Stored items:
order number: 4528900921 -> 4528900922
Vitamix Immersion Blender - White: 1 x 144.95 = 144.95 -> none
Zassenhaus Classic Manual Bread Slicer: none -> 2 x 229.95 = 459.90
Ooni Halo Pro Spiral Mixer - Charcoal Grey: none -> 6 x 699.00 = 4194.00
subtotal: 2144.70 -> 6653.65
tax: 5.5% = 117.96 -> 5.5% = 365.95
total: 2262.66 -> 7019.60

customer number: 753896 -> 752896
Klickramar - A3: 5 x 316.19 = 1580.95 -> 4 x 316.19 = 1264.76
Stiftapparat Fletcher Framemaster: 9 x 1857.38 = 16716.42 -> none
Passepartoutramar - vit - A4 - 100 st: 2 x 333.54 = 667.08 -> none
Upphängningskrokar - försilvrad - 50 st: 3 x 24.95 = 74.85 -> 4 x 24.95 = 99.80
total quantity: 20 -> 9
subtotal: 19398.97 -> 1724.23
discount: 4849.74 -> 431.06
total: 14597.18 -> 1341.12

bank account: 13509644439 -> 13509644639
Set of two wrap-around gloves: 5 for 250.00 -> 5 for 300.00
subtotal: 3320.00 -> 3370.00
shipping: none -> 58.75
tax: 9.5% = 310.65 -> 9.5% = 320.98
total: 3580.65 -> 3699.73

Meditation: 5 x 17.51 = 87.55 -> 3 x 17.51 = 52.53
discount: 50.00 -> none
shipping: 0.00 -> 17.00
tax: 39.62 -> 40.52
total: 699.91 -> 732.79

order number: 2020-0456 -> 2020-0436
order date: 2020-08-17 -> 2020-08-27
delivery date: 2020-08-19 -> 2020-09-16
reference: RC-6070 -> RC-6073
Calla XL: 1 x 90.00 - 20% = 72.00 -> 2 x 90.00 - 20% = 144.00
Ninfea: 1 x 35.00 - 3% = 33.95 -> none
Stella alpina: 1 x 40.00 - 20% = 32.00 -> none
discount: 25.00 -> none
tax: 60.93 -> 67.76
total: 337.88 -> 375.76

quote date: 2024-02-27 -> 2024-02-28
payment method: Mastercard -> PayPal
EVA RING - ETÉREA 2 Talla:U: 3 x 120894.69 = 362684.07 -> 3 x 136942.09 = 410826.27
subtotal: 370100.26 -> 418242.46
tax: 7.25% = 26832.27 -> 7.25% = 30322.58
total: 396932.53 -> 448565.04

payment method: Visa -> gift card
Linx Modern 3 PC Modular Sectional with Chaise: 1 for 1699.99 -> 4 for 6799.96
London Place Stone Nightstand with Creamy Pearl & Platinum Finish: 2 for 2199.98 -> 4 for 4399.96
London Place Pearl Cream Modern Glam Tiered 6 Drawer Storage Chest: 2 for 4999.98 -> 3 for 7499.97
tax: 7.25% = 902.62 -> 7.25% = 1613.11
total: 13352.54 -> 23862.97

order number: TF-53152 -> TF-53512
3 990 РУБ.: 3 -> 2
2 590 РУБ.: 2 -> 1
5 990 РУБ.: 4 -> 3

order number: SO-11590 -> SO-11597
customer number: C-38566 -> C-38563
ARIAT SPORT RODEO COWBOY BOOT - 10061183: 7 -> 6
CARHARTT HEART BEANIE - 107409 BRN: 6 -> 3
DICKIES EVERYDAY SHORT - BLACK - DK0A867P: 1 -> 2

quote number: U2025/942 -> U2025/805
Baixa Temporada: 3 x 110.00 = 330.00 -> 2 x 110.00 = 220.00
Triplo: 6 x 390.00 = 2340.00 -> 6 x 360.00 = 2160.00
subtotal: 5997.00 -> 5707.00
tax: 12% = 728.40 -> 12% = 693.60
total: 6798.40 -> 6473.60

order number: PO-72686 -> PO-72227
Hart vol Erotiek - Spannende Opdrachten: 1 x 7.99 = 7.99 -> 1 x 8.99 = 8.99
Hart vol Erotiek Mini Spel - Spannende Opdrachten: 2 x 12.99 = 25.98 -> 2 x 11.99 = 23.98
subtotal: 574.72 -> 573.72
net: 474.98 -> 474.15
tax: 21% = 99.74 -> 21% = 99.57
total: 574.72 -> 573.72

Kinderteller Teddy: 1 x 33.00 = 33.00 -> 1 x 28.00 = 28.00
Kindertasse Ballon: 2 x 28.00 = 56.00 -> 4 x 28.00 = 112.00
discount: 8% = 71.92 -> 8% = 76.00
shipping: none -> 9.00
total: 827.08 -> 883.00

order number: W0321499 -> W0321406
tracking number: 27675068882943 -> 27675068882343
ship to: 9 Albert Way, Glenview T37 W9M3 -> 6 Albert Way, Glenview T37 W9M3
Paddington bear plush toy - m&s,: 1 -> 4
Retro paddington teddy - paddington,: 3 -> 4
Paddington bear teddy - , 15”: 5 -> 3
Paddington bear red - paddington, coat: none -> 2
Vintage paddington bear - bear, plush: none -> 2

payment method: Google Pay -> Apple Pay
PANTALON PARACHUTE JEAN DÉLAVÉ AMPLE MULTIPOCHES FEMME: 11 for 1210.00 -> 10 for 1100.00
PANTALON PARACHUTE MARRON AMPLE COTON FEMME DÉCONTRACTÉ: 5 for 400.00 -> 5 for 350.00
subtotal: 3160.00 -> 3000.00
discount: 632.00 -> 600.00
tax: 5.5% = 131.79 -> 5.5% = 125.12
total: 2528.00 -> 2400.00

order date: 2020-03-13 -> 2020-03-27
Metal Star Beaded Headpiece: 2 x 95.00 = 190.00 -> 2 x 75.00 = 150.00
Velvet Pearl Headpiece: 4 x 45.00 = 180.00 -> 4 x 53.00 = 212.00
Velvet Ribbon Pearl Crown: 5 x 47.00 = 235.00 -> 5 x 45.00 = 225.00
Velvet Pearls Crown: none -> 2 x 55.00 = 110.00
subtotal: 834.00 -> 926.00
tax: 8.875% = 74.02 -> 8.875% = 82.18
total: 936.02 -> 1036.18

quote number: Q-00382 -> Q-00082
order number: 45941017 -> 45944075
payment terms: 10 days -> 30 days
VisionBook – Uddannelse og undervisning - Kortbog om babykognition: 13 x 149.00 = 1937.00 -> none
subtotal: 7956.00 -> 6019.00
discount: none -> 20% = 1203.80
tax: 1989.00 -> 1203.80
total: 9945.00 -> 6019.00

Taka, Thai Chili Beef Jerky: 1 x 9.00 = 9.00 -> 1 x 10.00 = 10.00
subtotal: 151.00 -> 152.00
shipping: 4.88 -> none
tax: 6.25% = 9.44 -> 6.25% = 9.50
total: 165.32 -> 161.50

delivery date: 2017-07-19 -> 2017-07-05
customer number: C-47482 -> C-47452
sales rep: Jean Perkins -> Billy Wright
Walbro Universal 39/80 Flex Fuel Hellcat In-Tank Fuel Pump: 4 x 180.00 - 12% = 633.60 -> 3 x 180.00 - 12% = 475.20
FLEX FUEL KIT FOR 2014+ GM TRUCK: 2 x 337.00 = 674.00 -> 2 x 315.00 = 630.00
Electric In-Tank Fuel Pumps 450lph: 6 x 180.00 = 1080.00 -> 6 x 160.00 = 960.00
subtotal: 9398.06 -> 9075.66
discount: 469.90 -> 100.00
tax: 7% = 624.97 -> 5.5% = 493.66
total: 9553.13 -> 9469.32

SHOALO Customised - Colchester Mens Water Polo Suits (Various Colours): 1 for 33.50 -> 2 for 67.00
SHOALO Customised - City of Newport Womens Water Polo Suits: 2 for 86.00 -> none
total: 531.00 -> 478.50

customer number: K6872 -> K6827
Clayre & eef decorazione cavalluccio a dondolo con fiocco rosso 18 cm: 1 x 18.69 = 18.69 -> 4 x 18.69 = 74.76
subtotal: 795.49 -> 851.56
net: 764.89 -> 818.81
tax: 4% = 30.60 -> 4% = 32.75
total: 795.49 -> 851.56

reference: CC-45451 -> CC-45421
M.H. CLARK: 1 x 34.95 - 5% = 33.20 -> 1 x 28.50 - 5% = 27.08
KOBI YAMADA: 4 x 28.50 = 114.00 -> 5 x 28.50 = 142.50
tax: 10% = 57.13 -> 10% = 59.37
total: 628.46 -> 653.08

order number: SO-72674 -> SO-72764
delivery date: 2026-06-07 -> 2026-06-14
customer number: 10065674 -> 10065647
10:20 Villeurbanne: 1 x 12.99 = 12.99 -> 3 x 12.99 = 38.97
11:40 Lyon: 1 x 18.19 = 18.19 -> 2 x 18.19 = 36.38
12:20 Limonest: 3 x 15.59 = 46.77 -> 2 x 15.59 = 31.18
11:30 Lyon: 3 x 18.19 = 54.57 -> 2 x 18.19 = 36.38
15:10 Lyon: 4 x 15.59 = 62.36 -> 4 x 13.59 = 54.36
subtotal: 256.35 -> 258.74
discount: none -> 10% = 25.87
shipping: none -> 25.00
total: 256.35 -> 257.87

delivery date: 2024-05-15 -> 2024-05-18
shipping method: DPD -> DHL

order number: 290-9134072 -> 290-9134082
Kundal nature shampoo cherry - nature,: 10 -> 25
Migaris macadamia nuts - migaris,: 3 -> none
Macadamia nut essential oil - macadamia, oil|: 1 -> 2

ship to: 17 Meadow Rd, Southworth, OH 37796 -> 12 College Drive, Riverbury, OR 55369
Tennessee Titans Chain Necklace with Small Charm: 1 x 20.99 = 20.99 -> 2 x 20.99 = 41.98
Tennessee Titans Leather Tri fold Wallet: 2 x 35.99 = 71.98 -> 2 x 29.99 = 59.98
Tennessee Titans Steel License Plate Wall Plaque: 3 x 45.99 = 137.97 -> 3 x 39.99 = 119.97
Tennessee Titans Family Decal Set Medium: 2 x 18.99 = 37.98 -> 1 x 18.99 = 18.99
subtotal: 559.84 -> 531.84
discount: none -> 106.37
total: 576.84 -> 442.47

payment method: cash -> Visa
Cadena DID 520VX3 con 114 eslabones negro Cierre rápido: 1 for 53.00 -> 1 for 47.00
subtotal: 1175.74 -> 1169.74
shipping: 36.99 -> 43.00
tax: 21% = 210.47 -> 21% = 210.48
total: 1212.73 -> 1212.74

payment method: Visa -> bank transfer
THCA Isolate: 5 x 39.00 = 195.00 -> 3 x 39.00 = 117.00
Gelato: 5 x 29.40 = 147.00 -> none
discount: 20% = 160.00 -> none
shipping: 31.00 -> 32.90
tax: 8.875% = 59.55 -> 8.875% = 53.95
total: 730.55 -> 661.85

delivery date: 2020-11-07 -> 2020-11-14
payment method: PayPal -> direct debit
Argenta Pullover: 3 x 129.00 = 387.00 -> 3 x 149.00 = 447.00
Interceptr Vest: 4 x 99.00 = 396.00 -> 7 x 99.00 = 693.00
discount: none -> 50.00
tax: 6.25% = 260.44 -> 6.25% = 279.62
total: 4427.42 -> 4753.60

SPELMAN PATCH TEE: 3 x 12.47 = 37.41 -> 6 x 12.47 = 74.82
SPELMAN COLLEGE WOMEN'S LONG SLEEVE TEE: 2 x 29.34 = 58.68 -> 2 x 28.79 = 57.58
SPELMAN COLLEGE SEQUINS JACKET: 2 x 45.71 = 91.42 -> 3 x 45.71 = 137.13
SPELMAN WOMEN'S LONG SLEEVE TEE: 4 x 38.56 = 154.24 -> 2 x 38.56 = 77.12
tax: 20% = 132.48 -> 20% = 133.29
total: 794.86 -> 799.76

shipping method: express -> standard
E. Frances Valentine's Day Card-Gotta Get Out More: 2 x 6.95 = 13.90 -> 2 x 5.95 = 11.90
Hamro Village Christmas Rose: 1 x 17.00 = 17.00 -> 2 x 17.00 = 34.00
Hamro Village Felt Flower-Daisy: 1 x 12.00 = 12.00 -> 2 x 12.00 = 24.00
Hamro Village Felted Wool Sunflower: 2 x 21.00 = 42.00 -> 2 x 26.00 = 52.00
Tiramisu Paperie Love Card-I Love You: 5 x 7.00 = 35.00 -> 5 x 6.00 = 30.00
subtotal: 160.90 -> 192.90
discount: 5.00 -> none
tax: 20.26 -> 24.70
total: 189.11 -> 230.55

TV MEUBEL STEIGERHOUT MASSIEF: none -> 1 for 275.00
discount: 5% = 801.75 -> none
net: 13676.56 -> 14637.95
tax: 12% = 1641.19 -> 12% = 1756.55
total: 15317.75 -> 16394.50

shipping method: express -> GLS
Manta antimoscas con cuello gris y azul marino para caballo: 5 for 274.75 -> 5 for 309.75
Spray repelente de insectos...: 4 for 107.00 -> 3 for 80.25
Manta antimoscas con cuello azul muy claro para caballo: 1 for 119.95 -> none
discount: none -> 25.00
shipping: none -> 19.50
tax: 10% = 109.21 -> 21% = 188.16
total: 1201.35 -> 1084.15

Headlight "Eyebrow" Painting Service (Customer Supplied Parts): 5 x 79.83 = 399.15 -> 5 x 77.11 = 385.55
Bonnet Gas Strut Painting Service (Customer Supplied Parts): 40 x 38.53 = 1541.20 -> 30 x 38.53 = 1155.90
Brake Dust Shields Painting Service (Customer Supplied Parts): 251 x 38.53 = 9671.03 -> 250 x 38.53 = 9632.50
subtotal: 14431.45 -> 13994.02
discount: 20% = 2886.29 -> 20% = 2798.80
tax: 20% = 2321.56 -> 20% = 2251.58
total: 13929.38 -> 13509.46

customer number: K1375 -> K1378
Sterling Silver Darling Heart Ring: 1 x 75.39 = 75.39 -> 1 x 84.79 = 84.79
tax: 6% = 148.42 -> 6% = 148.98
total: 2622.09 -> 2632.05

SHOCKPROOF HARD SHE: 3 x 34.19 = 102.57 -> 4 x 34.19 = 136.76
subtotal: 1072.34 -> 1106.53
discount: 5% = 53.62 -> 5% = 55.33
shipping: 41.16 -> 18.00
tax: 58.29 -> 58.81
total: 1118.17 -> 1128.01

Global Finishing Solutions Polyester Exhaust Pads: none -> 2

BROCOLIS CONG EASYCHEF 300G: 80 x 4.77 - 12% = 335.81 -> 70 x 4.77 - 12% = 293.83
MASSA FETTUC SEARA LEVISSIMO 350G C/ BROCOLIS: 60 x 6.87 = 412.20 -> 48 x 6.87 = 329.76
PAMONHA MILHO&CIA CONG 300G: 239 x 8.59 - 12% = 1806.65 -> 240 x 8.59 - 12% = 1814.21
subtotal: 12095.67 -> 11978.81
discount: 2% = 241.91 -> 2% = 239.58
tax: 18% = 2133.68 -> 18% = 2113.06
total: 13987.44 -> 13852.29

WHAT IS NEEDED: Write out only the lines that run from the line containing "SPELMAN WOMEN'S LONG" through the line containing "total: 189.11 -> 230.55", both included, exactly as they appear above.

RESULT:
SPELMAN WOMEN'S LONG SLEEVE TEE: 4 x 38.56 = 154.24 -> 2 x 38.56 = 77.12
tax: 20% = 132.48 -> 20% = 133.29
total: 794.86 -> 799.76

shipping method: express -> standard
E. Frances Valentine's Day Card-Gotta Get Out More: 2 x 6.95 = 13.90 -> 2 x 5.95 = 11.90
Hamro Village Christmas Rose: 1 x 17.00 = 17.00 -> 2 x 17.00 = 34.00
Hamro Village Felt Flower-Daisy: 1 x 12.00 = 12.00 -> 2 x 12.00 = 24.00
Hamro Village Felted Wool Sunflower: 2 x 21.00 = 42.00 -> 2 x 26.00 = 52.00
Tiramisu Paperie Love Card-I Love You: 5 x 7.00 = 35.00 -> 5 x 6.00 = 30.00
subtotal: 160.90 -> 192.90
discount: 5.00 -> none
tax: 20.26 -> 24.70
total: 189.11 -> 230.55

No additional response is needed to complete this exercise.